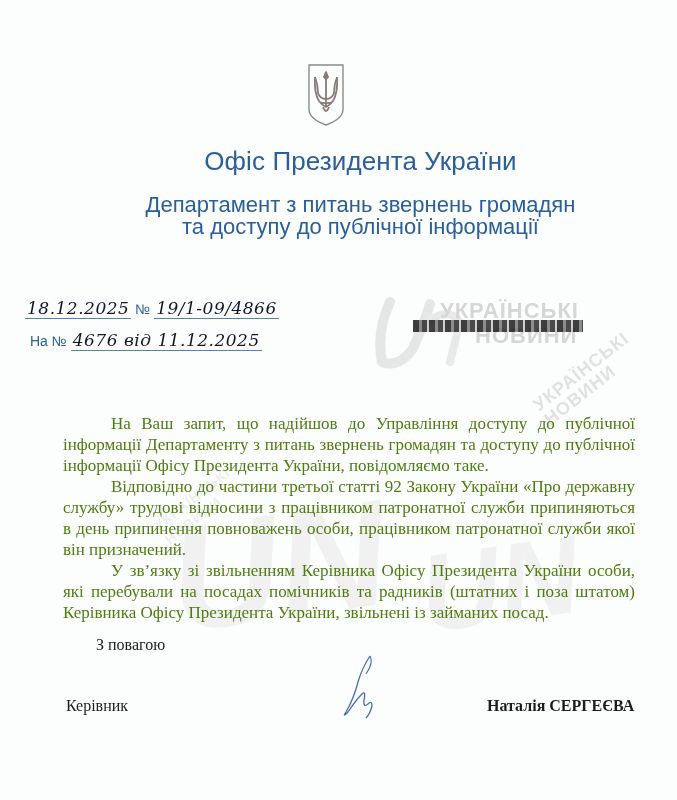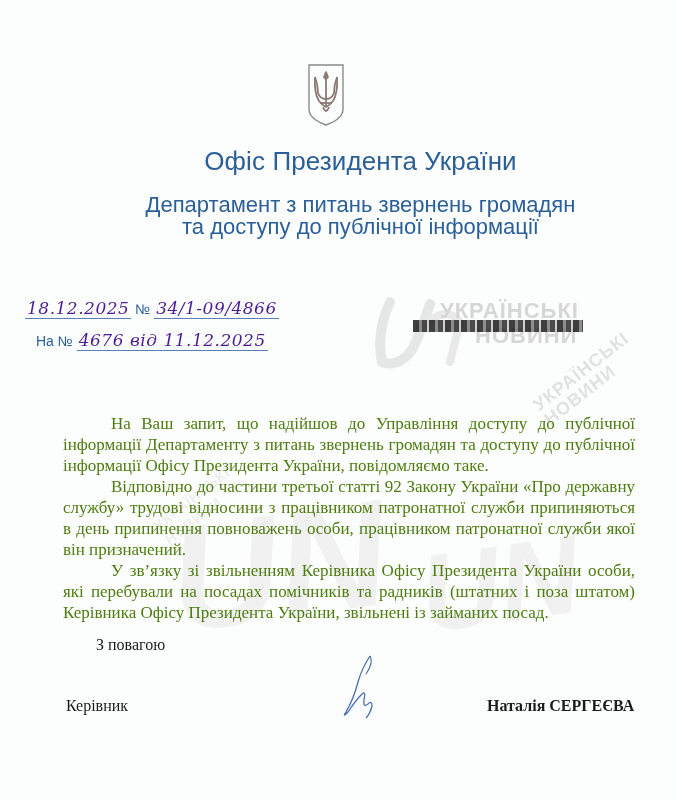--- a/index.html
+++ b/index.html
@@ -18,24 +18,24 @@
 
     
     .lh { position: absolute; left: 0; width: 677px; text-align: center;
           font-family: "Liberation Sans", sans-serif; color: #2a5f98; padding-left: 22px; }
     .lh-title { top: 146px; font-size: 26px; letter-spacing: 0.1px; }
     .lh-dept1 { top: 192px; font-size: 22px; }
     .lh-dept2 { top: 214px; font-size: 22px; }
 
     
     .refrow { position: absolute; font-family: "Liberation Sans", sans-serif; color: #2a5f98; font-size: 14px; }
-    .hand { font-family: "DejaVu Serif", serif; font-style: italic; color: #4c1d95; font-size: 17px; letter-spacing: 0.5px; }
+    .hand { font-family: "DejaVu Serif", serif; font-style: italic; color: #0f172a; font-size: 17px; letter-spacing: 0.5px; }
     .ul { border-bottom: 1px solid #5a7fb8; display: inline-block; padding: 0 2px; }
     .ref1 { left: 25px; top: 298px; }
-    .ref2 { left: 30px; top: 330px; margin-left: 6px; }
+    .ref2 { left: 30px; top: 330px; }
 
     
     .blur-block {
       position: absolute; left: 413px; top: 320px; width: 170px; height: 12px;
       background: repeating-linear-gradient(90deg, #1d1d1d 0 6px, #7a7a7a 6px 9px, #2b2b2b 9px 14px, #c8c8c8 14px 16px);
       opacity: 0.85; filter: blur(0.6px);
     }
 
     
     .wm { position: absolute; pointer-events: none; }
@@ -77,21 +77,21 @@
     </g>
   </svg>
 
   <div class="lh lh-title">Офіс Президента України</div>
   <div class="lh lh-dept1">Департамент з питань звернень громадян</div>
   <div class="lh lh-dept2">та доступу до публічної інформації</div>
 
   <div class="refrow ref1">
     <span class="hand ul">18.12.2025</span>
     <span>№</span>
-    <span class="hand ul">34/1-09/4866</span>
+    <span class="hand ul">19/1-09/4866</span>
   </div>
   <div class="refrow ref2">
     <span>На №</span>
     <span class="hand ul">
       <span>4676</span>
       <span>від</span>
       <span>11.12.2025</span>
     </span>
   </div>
-=-=-=-=-
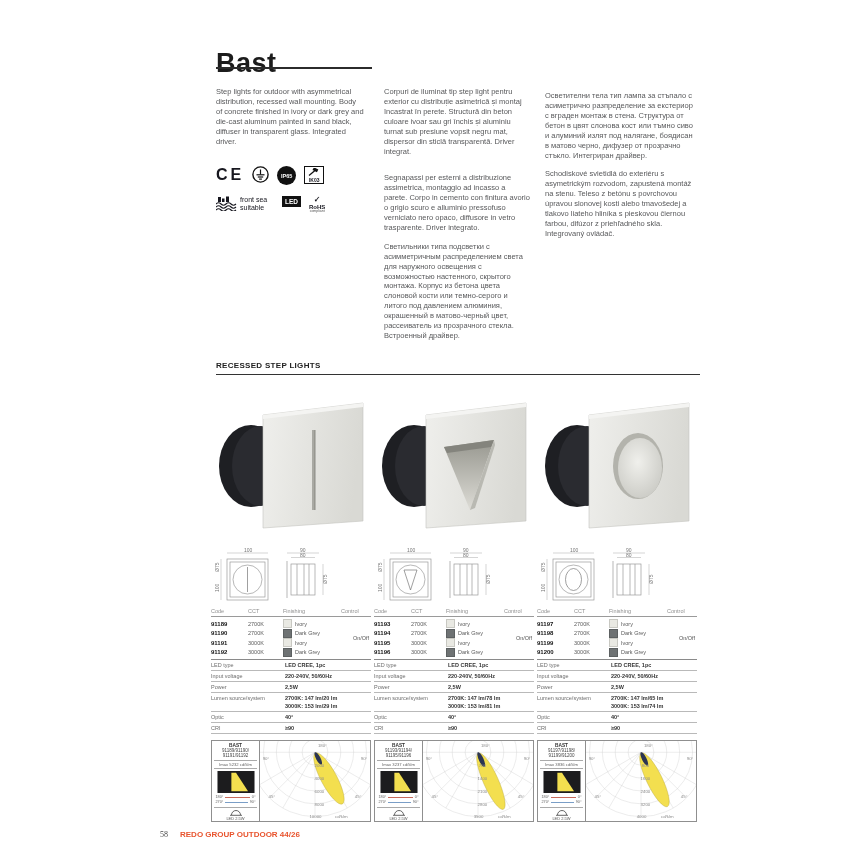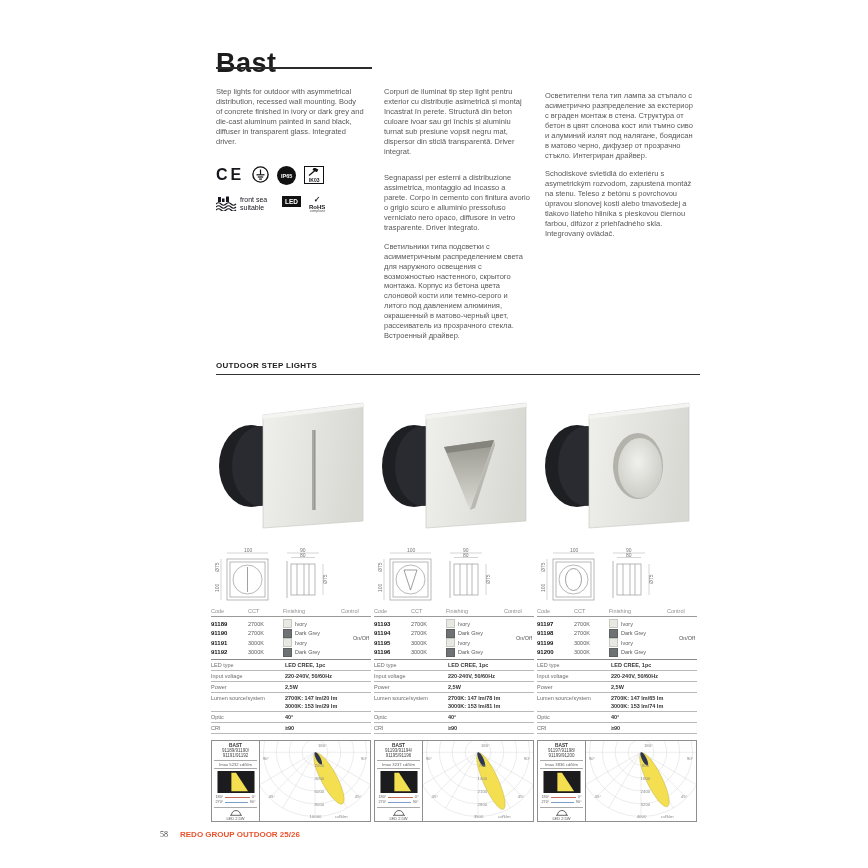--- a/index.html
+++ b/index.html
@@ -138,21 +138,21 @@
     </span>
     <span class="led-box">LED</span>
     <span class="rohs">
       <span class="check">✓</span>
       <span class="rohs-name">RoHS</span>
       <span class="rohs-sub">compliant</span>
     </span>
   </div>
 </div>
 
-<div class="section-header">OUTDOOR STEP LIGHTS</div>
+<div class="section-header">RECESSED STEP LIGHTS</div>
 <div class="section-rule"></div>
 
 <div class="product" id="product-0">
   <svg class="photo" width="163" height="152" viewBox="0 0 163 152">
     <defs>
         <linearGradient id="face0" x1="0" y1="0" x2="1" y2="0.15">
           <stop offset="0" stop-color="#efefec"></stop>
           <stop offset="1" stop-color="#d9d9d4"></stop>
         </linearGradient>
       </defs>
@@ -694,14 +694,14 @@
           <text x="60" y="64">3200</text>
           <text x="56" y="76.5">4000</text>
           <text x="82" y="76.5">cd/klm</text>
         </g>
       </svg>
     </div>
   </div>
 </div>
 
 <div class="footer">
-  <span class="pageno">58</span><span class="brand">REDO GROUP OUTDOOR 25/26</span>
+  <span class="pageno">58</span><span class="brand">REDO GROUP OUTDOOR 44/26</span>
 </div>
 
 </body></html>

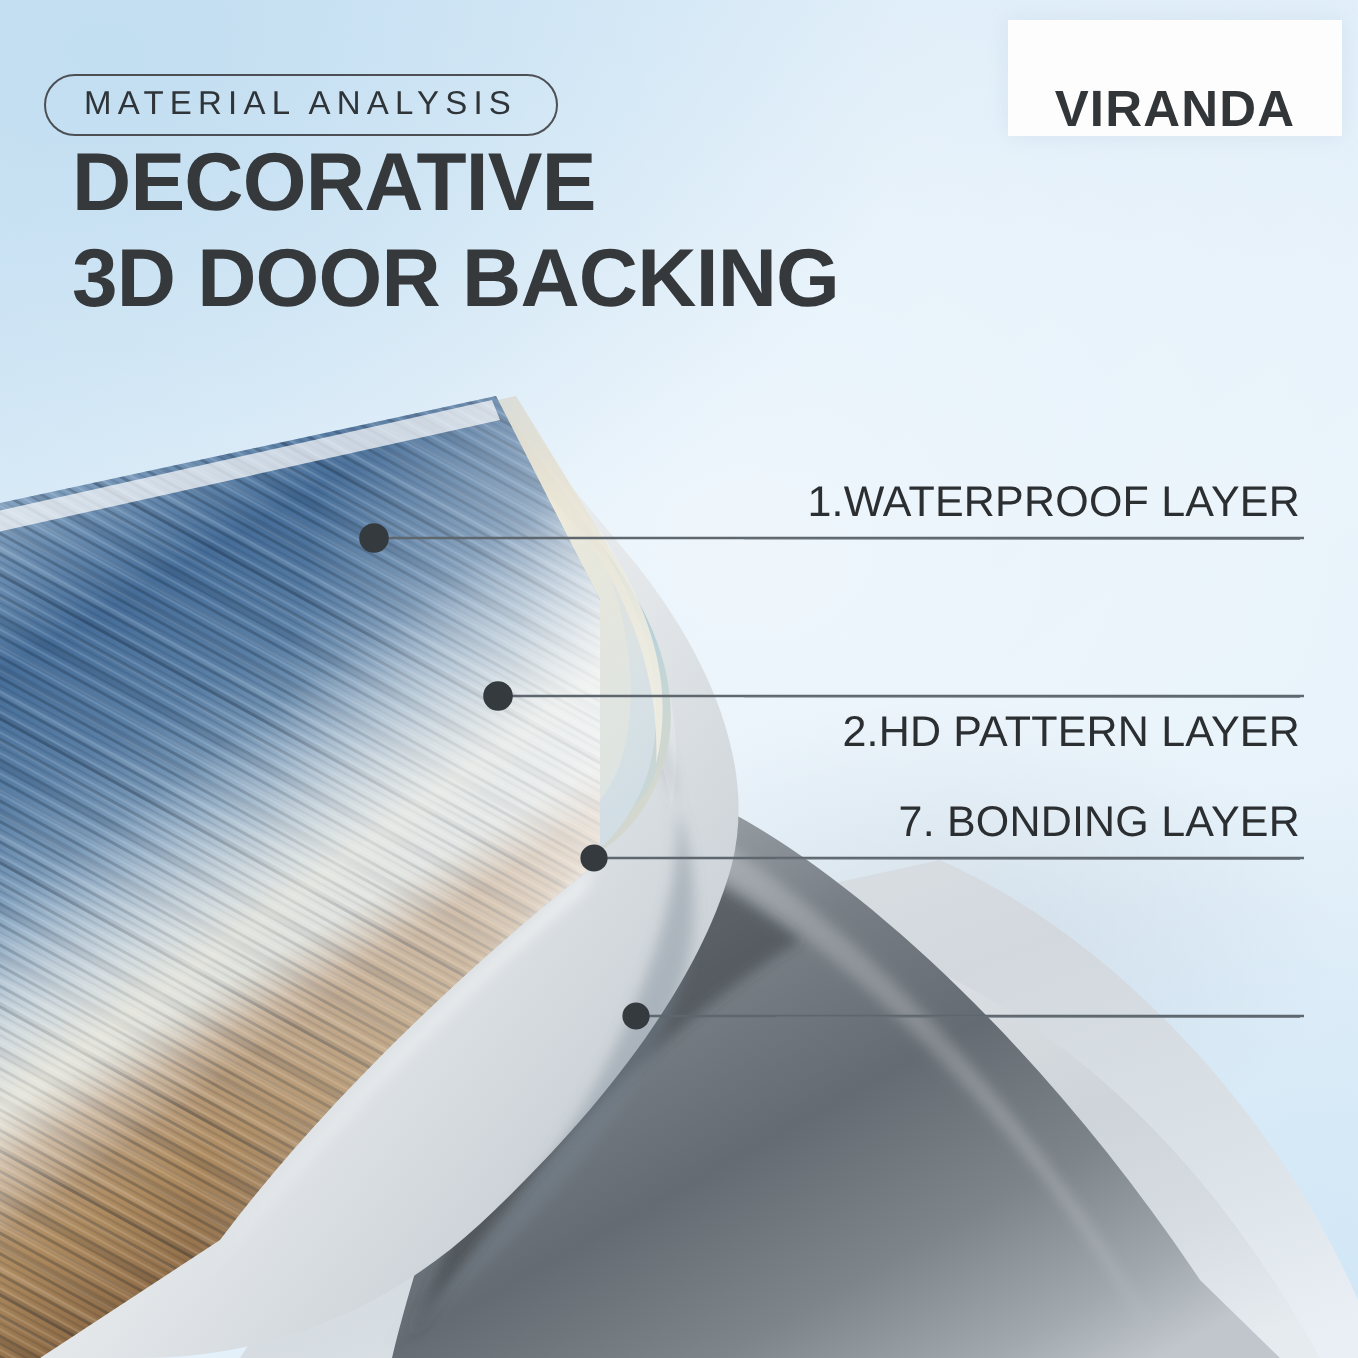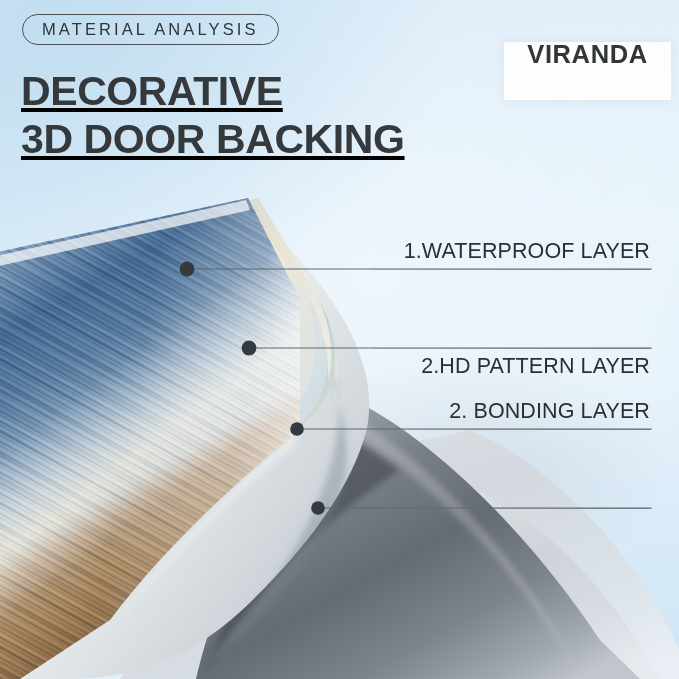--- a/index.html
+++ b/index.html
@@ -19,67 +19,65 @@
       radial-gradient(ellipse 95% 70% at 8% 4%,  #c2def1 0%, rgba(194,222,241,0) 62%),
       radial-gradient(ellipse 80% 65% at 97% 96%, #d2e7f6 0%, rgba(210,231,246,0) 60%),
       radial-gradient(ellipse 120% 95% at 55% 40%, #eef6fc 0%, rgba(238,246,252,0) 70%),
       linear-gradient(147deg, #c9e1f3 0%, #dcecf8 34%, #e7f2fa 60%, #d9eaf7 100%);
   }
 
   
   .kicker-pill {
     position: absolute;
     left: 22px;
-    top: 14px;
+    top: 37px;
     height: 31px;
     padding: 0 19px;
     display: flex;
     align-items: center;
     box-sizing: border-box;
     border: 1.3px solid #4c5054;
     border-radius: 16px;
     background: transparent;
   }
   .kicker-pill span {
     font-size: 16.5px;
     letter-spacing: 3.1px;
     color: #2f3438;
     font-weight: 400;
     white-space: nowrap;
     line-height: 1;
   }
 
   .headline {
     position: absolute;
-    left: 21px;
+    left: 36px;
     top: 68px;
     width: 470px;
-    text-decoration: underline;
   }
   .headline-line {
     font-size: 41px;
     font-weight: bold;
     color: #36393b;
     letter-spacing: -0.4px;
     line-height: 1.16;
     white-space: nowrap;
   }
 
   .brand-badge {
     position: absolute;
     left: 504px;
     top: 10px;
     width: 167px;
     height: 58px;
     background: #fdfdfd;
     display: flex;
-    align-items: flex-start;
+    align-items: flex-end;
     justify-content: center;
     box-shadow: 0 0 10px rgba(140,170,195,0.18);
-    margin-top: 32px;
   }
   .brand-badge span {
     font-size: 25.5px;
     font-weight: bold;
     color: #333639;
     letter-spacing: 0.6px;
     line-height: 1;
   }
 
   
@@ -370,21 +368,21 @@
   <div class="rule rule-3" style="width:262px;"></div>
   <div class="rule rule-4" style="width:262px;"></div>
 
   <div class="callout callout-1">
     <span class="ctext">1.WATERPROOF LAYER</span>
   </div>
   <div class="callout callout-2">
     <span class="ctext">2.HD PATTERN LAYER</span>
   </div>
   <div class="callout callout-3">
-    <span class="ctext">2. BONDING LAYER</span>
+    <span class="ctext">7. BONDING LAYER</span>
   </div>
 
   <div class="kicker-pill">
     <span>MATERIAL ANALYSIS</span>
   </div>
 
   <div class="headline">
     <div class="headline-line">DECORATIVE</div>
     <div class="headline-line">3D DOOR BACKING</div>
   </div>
-=-=-=-=-
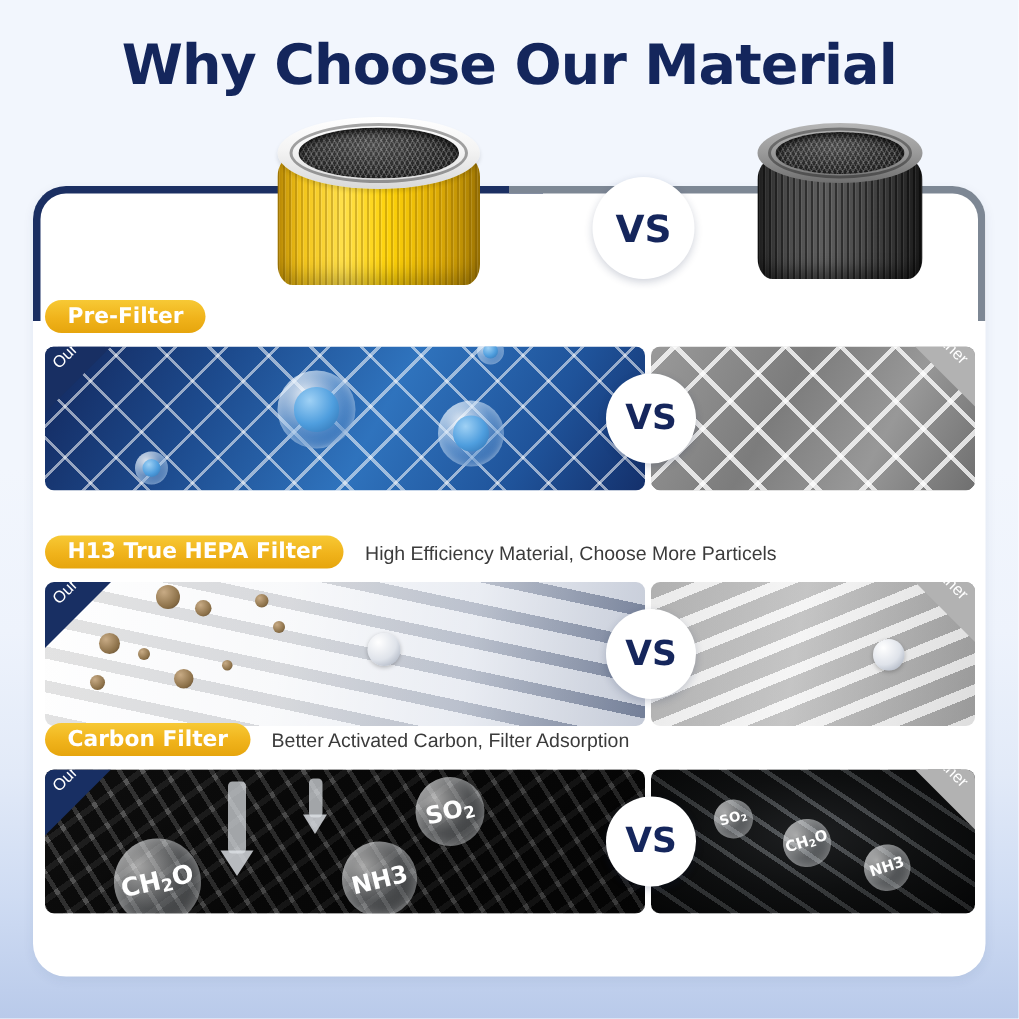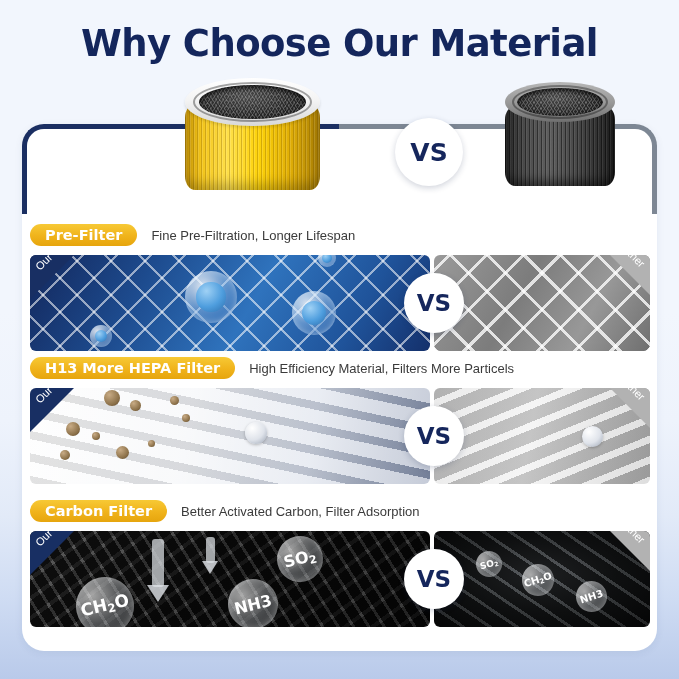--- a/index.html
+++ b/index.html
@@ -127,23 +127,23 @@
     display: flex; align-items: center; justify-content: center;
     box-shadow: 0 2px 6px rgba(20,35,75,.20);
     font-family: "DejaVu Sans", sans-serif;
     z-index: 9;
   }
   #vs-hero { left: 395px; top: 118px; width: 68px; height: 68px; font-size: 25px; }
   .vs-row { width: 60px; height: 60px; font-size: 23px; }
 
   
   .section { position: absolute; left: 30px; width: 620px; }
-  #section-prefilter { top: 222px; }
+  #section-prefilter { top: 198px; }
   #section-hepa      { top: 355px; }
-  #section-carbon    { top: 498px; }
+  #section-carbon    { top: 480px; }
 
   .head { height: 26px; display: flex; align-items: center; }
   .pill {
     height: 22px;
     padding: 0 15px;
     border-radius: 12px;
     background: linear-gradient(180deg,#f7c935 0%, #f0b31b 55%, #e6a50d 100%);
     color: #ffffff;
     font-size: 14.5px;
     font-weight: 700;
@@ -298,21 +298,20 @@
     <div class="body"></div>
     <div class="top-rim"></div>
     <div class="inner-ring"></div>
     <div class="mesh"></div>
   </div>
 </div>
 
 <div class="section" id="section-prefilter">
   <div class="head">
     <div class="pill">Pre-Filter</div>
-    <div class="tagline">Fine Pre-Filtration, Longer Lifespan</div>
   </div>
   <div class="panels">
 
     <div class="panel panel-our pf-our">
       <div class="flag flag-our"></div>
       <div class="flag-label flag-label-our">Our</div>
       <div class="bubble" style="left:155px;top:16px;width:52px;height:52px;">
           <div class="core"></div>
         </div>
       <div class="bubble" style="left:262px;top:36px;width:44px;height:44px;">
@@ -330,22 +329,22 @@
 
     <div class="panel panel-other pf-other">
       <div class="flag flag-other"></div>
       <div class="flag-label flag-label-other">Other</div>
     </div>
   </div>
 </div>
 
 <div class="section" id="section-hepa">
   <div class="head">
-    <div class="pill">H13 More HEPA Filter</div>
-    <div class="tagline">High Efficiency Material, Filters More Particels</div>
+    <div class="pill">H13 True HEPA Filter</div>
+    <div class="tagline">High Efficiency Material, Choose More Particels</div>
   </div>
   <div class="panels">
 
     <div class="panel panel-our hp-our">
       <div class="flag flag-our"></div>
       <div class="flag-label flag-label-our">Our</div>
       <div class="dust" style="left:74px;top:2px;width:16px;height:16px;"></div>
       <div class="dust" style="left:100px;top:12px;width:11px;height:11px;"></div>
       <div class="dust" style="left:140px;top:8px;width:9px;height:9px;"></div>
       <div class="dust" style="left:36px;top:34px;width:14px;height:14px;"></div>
-=-=-=-=-
• _Task goal_:
Now copy each line of the entries that mentions "content".

• _Finished exercise_:
     justify-content: center;
     display: flex; align-items: center; justify-content: center;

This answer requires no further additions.